In the records that follow, the lines from the one containing "position: absolute; left: 22px;" to the one containing "-51,37 +51,37 @@", inclusive, are to be given again exactly.
%%
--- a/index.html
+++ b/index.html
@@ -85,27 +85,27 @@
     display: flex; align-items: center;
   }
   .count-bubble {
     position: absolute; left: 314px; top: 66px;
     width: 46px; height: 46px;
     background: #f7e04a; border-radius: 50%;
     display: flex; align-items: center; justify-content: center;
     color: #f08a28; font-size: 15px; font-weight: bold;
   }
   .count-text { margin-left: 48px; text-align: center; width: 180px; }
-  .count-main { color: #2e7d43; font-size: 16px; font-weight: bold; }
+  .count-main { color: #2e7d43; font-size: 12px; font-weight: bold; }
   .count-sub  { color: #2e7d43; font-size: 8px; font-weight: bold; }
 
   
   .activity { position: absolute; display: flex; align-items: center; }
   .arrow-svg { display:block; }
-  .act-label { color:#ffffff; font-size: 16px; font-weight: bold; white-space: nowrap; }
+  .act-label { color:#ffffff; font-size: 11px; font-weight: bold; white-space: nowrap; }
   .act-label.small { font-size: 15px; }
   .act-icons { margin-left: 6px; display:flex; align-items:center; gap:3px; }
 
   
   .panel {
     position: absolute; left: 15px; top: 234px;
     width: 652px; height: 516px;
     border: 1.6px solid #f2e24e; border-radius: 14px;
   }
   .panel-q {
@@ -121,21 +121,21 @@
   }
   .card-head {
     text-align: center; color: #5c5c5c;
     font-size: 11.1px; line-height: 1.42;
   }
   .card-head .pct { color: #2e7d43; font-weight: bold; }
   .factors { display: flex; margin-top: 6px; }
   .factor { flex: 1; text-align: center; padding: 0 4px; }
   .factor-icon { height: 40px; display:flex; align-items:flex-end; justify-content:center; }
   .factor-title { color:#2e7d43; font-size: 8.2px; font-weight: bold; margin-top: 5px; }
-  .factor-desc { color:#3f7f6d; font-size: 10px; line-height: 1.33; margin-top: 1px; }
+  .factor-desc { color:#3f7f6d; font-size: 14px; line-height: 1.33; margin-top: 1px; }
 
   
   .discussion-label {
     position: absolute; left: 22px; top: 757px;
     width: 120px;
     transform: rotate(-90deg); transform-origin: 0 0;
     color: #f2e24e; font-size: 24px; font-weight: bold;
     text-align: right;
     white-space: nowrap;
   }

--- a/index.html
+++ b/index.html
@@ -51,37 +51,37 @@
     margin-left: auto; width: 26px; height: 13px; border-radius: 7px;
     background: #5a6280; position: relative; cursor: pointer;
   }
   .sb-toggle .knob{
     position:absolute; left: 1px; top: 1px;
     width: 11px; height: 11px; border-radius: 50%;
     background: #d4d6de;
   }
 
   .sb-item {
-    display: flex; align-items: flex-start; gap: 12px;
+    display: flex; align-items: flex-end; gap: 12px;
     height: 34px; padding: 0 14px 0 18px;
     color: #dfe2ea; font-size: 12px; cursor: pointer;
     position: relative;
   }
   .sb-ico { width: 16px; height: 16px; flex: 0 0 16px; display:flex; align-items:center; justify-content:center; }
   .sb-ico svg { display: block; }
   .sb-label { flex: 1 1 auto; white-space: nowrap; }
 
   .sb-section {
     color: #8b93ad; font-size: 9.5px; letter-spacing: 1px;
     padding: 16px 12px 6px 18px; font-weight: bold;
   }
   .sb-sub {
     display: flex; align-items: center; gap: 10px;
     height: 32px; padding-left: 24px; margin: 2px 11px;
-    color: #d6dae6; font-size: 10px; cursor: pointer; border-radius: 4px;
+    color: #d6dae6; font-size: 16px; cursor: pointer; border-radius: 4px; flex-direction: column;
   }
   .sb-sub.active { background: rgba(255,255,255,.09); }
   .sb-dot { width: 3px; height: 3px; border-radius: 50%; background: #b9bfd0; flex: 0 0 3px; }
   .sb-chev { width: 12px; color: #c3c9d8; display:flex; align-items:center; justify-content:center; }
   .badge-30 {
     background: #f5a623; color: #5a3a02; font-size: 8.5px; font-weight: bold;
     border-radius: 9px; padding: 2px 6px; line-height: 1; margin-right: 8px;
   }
%%
%%
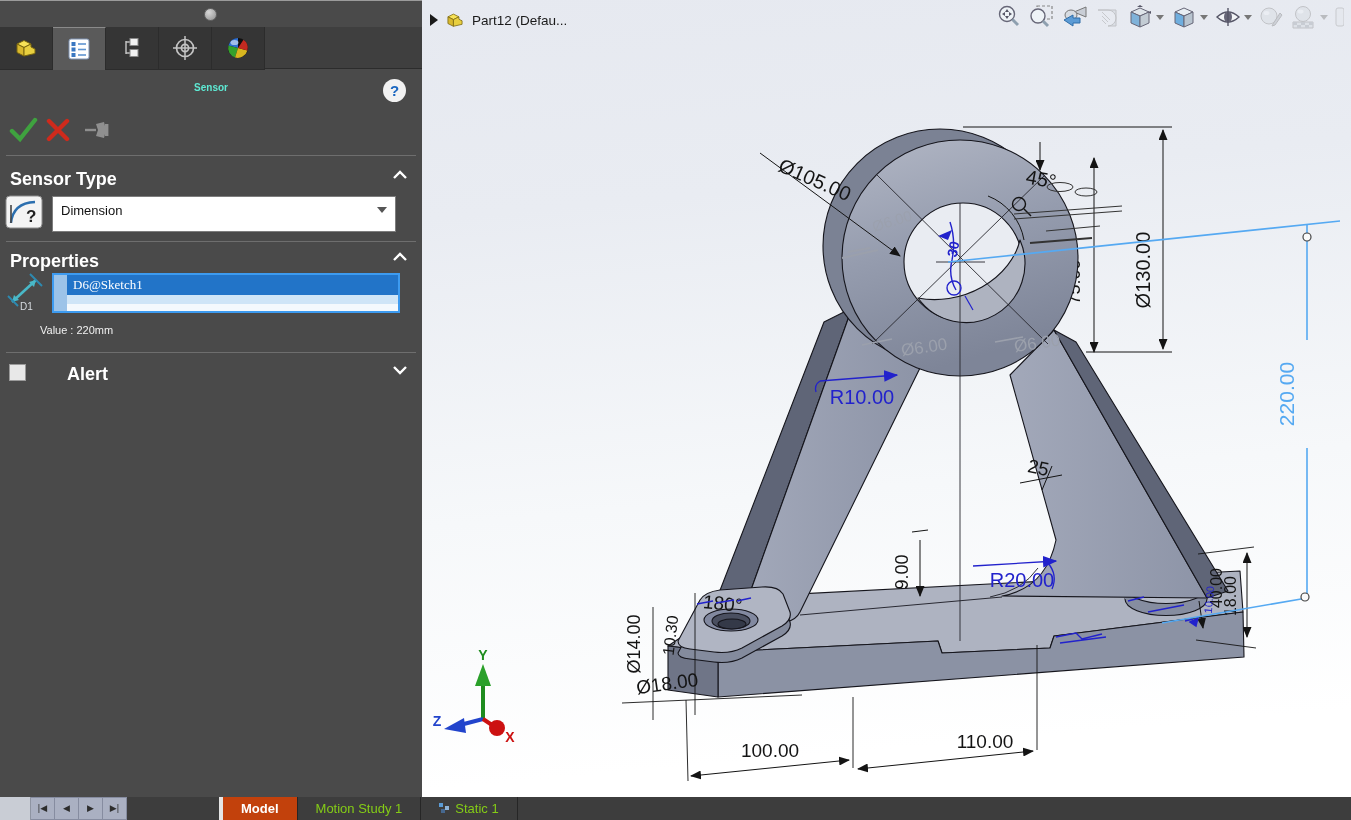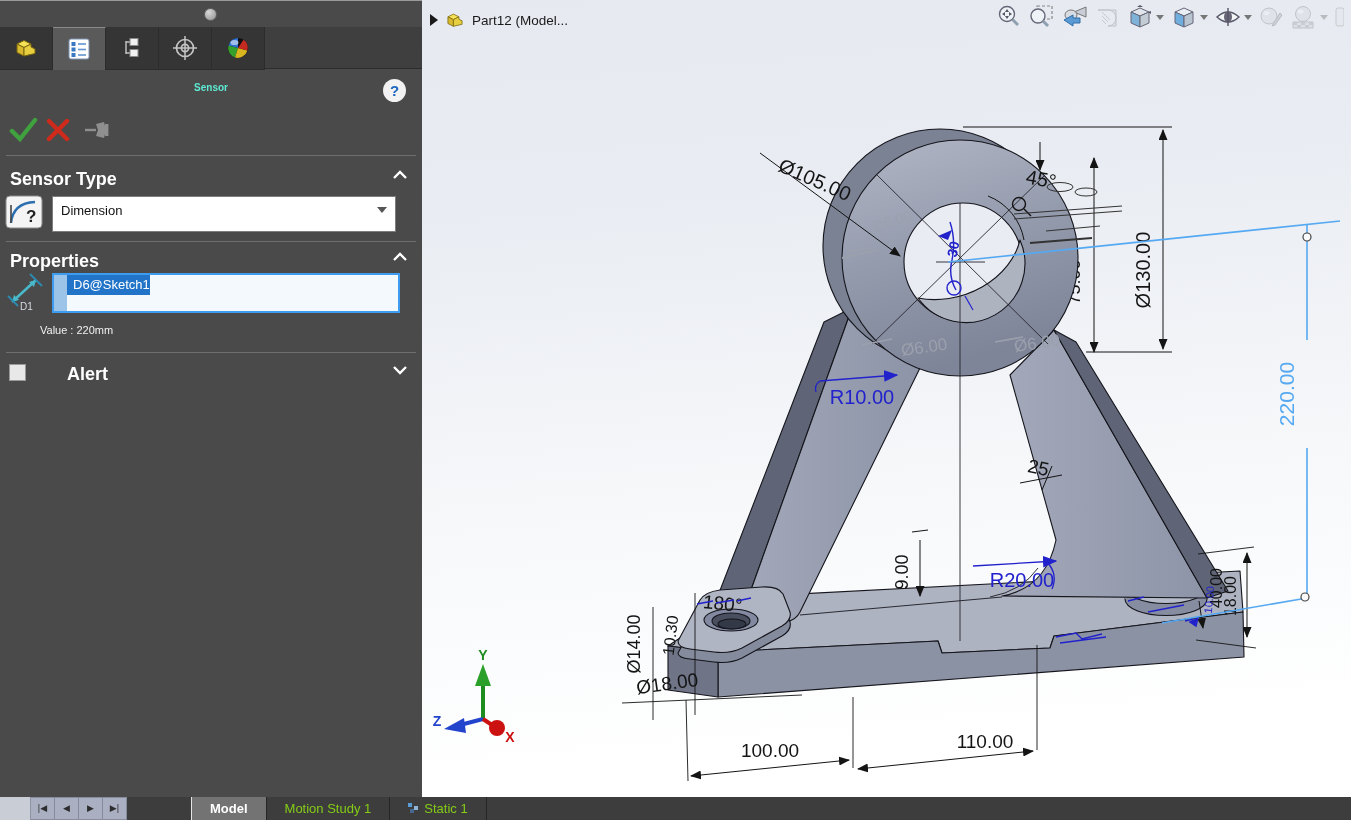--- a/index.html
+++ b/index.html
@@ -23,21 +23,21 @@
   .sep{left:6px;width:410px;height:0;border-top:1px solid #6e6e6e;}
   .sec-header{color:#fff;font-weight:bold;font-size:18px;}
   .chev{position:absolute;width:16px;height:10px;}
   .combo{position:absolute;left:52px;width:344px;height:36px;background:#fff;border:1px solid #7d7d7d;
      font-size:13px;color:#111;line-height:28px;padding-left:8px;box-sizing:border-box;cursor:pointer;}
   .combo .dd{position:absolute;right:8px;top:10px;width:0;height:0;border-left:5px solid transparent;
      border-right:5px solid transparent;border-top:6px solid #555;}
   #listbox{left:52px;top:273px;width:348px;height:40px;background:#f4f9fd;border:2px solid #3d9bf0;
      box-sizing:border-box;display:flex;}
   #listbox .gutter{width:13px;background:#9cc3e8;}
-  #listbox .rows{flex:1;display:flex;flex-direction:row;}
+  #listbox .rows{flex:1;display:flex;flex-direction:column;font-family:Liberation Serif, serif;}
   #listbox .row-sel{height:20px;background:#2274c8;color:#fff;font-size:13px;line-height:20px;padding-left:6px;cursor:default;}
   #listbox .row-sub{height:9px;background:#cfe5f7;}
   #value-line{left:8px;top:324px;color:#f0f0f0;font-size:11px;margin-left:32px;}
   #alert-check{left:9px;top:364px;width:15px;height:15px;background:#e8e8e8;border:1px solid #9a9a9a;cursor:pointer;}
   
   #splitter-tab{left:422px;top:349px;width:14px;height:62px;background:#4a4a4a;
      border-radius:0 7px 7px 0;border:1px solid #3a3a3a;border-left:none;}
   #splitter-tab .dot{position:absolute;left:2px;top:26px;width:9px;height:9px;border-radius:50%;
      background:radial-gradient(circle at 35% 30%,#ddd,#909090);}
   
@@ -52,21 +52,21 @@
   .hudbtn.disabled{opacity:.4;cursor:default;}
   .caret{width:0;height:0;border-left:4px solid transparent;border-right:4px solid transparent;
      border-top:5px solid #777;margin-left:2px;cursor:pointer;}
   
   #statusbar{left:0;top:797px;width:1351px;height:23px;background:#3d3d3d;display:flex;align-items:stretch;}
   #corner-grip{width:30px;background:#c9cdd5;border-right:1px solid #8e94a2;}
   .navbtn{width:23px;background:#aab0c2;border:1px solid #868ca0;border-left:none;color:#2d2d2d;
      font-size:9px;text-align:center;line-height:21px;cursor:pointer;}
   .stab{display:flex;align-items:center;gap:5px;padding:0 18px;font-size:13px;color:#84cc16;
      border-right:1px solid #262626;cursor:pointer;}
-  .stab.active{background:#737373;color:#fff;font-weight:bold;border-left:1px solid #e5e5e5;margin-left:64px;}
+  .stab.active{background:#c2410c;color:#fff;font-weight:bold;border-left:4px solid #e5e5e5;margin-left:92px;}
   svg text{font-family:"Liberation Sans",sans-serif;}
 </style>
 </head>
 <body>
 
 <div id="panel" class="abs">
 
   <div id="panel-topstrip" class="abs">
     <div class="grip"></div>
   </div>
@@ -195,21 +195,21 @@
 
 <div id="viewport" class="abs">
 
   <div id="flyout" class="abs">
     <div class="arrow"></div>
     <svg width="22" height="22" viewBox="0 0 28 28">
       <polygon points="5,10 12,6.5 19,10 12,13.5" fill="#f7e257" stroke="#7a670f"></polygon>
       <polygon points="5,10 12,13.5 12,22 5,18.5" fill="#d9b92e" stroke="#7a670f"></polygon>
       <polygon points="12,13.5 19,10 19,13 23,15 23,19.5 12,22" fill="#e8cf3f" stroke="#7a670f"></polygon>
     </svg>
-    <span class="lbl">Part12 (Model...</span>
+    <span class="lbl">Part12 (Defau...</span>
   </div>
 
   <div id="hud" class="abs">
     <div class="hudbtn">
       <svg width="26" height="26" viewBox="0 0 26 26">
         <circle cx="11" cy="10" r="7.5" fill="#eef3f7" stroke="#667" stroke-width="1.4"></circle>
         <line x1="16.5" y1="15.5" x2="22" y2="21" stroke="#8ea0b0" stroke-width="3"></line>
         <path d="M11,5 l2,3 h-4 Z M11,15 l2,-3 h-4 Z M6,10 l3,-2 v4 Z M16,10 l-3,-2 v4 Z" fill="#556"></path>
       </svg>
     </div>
%%
Output of the task:
     position: absolute; left: 22px; top: 757px;
     width: 120px;
     transform: rotate(-90deg); transform-origin: 0 0;
     color: #f2e24e; font-size: 24px; font-weight: bold;
     text-align: right;
     white-space: nowrap;
   }

--- a/index.html
+++ b/index.html
@@ -51,37 +51,37 @@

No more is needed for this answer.